Daarom heeft het hof besloten de veroordeelde niet-ontvankelijk te verklaren in het door hem ingestelde hoger beroep. Dit arrest is uitgesproken in de openbare terechtzitting van het hof, waarbij mr. A.L. Frenkel en mr. J.J.H.M. van Gennip niet in staat waren het arrest te ondertekenen.

Uitspraak

Rolnummer: 22-000606-19
Parketnummer: 09-817288-18
Datum uitspraak: 10 juli 2019
VERSTEK

Gerechtshof Den Haag

meervoudige kamer voor strafzaken

Arrest

gewezen op het hoger beroep van de veroordeelde:

[verdachte],

geboren te [geboorteplaats] (Turkije) op [geboortejaar] 1984,
[adres].
tegen de beslissing van de politierechter in de rechtbank Den Haag van 20 november 2018, inhoudende de last tot (gedeeltelijke) tenuitvoerlegging van de bij vonnis van die politierechter van 15 mei 2018 in de zaak voorwaardelijk opgelegde straf (beide beslissingen zijn gewezen onder hetzelfde parketnummer: parketnummer 09-817288-18).
De vordering van de advocaat-generaal
De advocaat-generaal heeft ter terechtzitting in hoger beroep van 26 juni 2019 gevorderd dat de niet ter terechtzitting in hoger beroep verschenen veroordeelde niet-ontvankelijk zal worden verklaard in het hoger beroep.
Ontvankelijkheid van het hoger beroep
Het hof stelt vast dat de beslissing waarvan beroep is gegeven op grond van niet-naleving van de bijzondere voorwaarde (meldplicht reclassering) die bij genoemd vonnis van de politierechter van 15 mei 2018 dadelijk uitvoerbaar was verklaard.
Ingevolge artikel 14j, eerste lid, van het Wetboek van Strafrecht staat tegen een rechterlijke beslissing omtrent een vordering tot tenuitvoerlegging van een eerder voorwaardelijk opgelegde straf, die geen deel uitmaakt van een uitspraak ter zake van andere strafbare feiten, geen rechtsmiddel open.
Dat het vonnis van 15 mei 2018 waarbij de (deels) voorwaardelijk opgelegde straf is opgelegd bij onherroepelijk arrest van dit hof d.d. 21 januari 2019 is vernietigd, maakt dat niet anders.

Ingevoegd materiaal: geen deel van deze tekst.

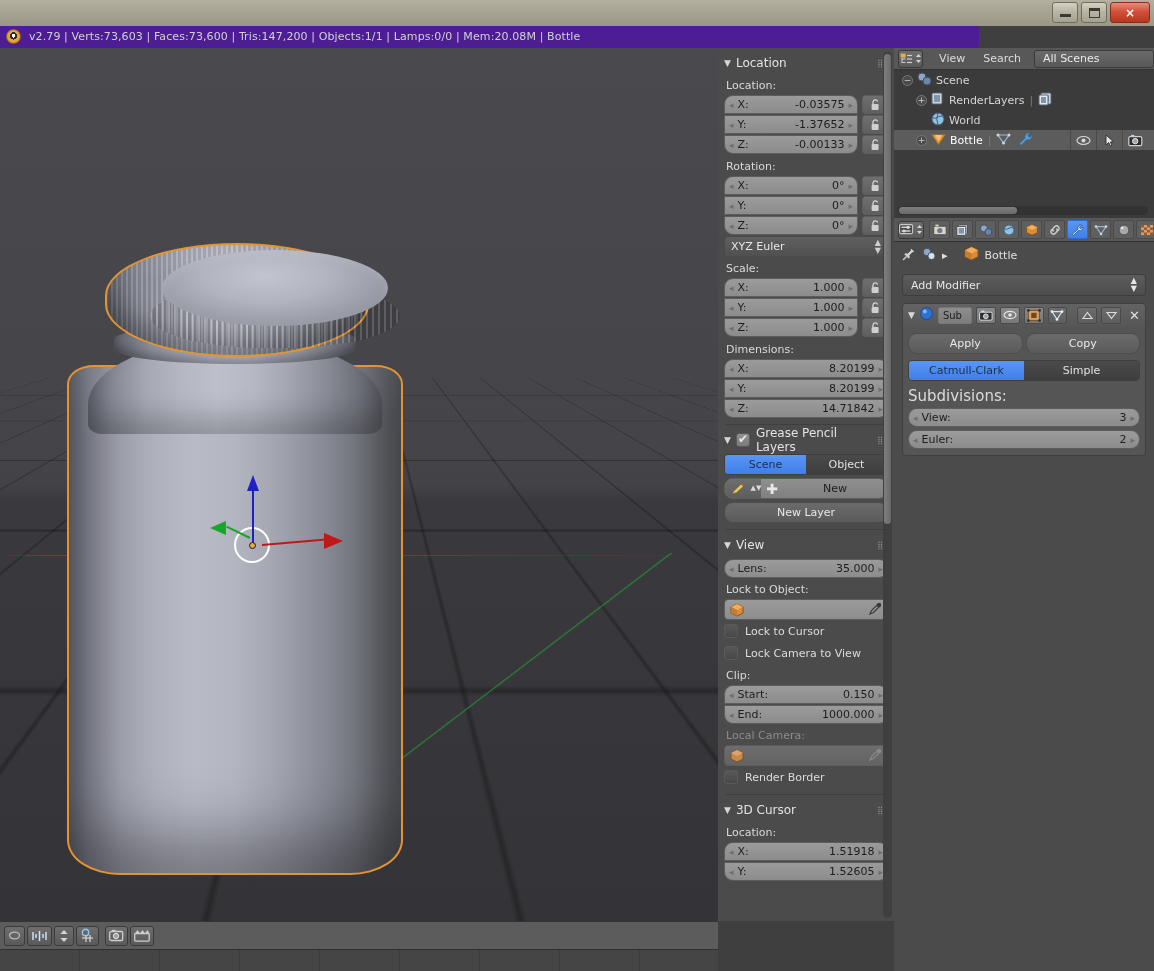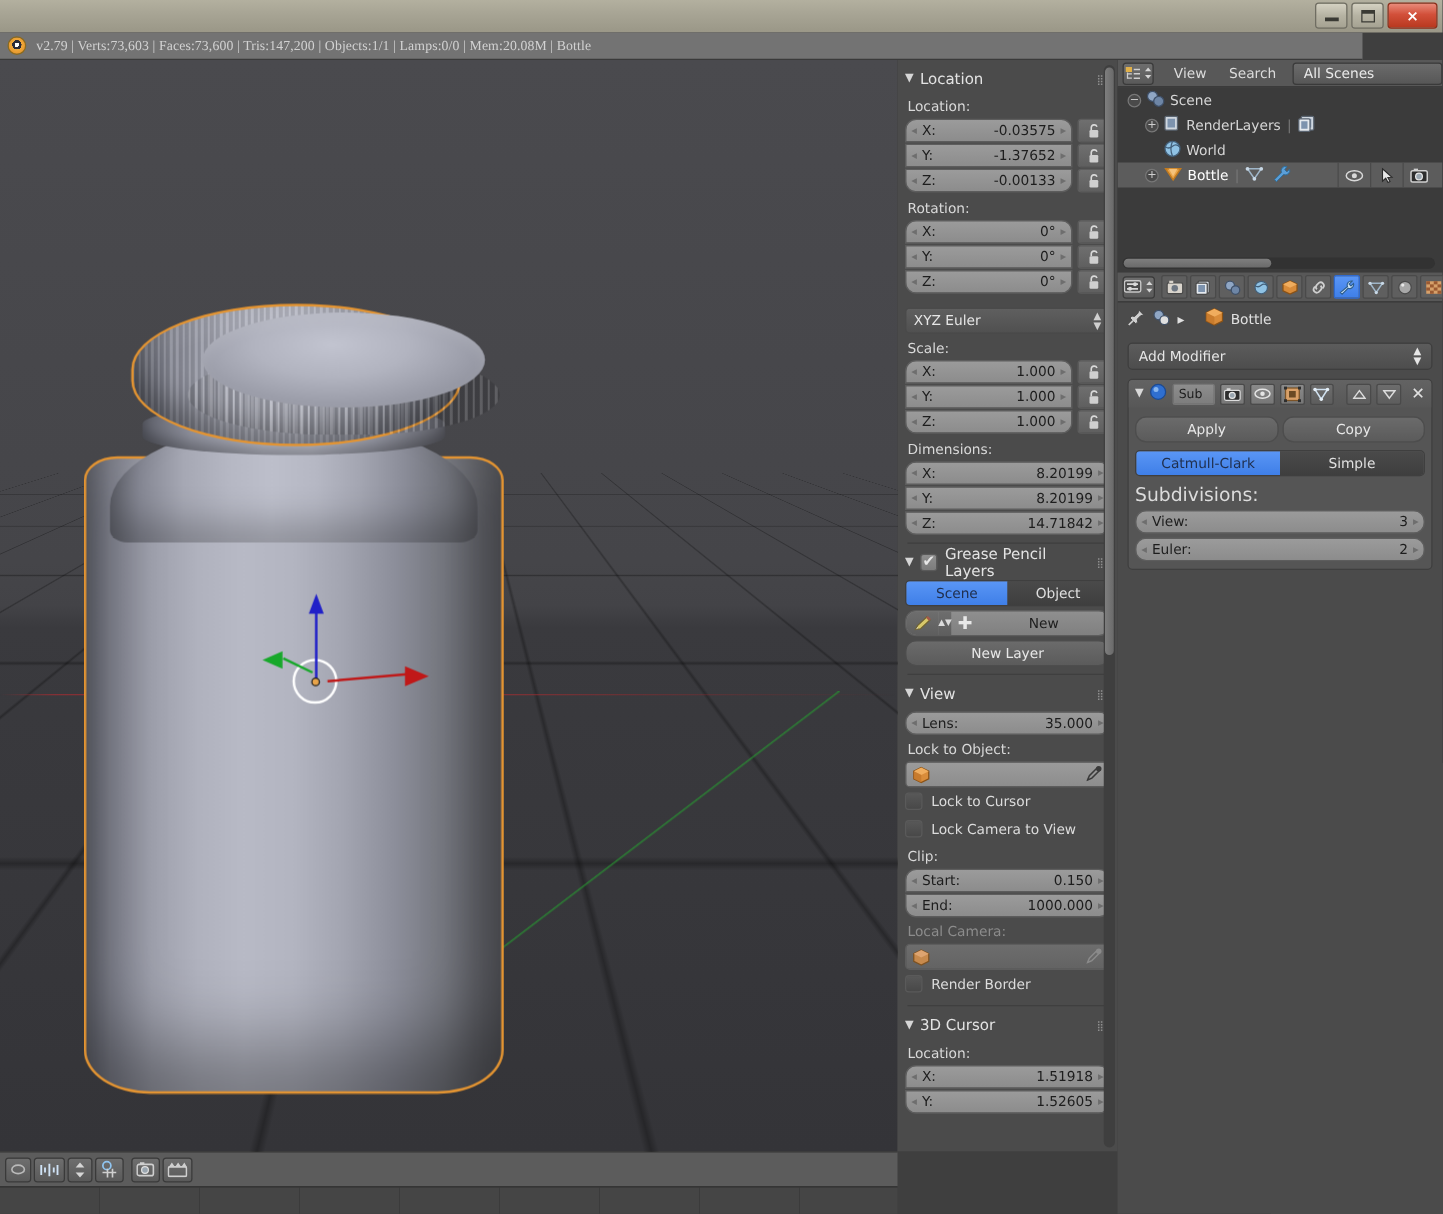--- a/index.html
+++ b/index.html
@@ -14,23 +14,23 @@
     display:flex; align-items:center; justify-content:center;
     background:linear-gradient(180deg,#d4d1c2 0%,#b6b3a3 50%,#a5a292 100%);
     color:#3a3a34; font-size:12px; font-weight:bold; }
   .wbtn.close { width:40px;
     background:linear-gradient(180deg,#e98b7a 0%,#d2503a 45%,#b8381f 100%);
     border:1px solid #8c2c18; color:#fff; }
   .wbtn .glyph-min { width:11px; height:3px; background:#3a3a34; margin-top:6px; }
   .wbtn .glyph-max { width:11px; height:10px; border:1.5px solid #3a3a34; border-top-width:3px; }
 
   
-  #infobar { position:absolute; left:0; top:26px; width:1090px; height:22px;
-    background:#737373; border-bottom:1px solid #3a3a3a;
-    display:flex; align-items:center; padding-left:6px;font-family:Liberation Serif, serif; }
+  #infobar { position:absolute; left:0; top:26px; width:979px; height:22px;
+    background:#4c1d95; border-bottom:1px solid #3a3a3a;
+    display:flex; align-items:center; padding-left:6px; }
   #blender-logo { width:15px; height:15px; border-radius:50%;
     background:radial-gradient(circle at 50% 45%, #fff 0%,#fff 18%, #2b2b38 19%, #2b2b38 38%, #f0a93b 39%, #e08a22 100%);
     border:1px solid #8a6a20; margin-right:8px; flex:none; }
   #infotext { font-size:11px; color:#d2d2d2; letter-spacing:.1px; }
 
   
   #viewport { position:absolute; left:0; top:48px; width:718px; height:873px;
     background:#3d3d41; overflow:hidden; }
   #vp-sky { position:absolute; inset:0;
     background:linear-gradient(180deg,#4a4a4e 0%,#454549 46%,#434347 50%,#3a3a3e 52%,#343438 100%); }
@@ -138,21 +138,21 @@
   .numfield .lo,.numfield .hi { color:#6e6e6e; font-size:9px; }
   .numfield .lbl { margin-left:4px; }
   .numfield .val { margin-left:auto; margin-right:4px; }
   .lockcol { width:26px; display:flex; flex-direction:column; gap:1px; }
   .lockbtn { height:19px; border:1px solid #5d5d5d; border-radius:3px;
     background:linear-gradient(180deg,#6f6f6f,#5f5f5f); display:flex;
     align-items:center; justify-content:center; }
   .lockbtn svg { display:block; }
   .dropdown { height:21px; border-radius:4px; border:1px solid #4a4a4a;
     background:linear-gradient(180deg,#5f5f5f,#505050); display:flex; align-items:center;
-    padding:0 6px; color:#e6e6e6; font-size:11px; margin-top:10px; }
+    padding:0 6px; color:#e6e6e6; font-size:11px; margin-top:0; }
   .dropdown .arrows { margin-left:auto; font-size:8px; line-height:8px; text-align:center; color:#cfcfcf; }
   .chkrow { display:flex; align-items:center; height:22px; gap:7px; }
   .chkbox { width:14px; height:14px; border-radius:3px; border:1px solid #5a5a5a;
     background:linear-gradient(180deg,#585858,#484848); flex:none; }
   .chkbox.on { background:linear-gradient(180deg,#8f8f8f,#7c7c7c); position:relative; }
   .chkbox.on:after { content:"✔"; position:absolute; left:1px; top:-2px; font-size:12px; color:#e8e8e8; }
   .chklbl { font-size:11px; color:#dcdcdc; }
   .toggle2 { display:flex; height:21px; margin-top:3px; border-radius:4px; overflow:hidden;
     border:1px solid #3f3f3f; }
   .toggle2 > div { flex:1; display:flex; align-items:center; justify-content:center; font-size:11px; }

Een dergelijke vernietiging doet immers niet ook de last tot tenuitvoerlegging vervallen.
Het voorgaande brengt mee dat de veroordeelde niet in zijn hoger beroep kan worden ontvangen.
Het hof zal de veroordeelde daarom niet-ontvankelijk verklaren in het door hem ingestelde hoger beroep.

BESLISSING

Het hof:
Verklaart de veroordeelde niet-ontvankelijk in het hoger beroep.
Dit arrest is gewezen door mr. T.B. Trotman,
mr. A.L. Frenkel en mr. J.J.H.M. van Gennip, in bijzijn van de griffier mr. R.S. Hogendoorn-Matthijssen.
Het is uitgesproken op de openbare terechtzitting van het hof van 10 juli 2019.
Mr. A.L. Frenkel en mr. J.J.H.M. van Gennip zijn buiten staat dit arrest te ondertekenen.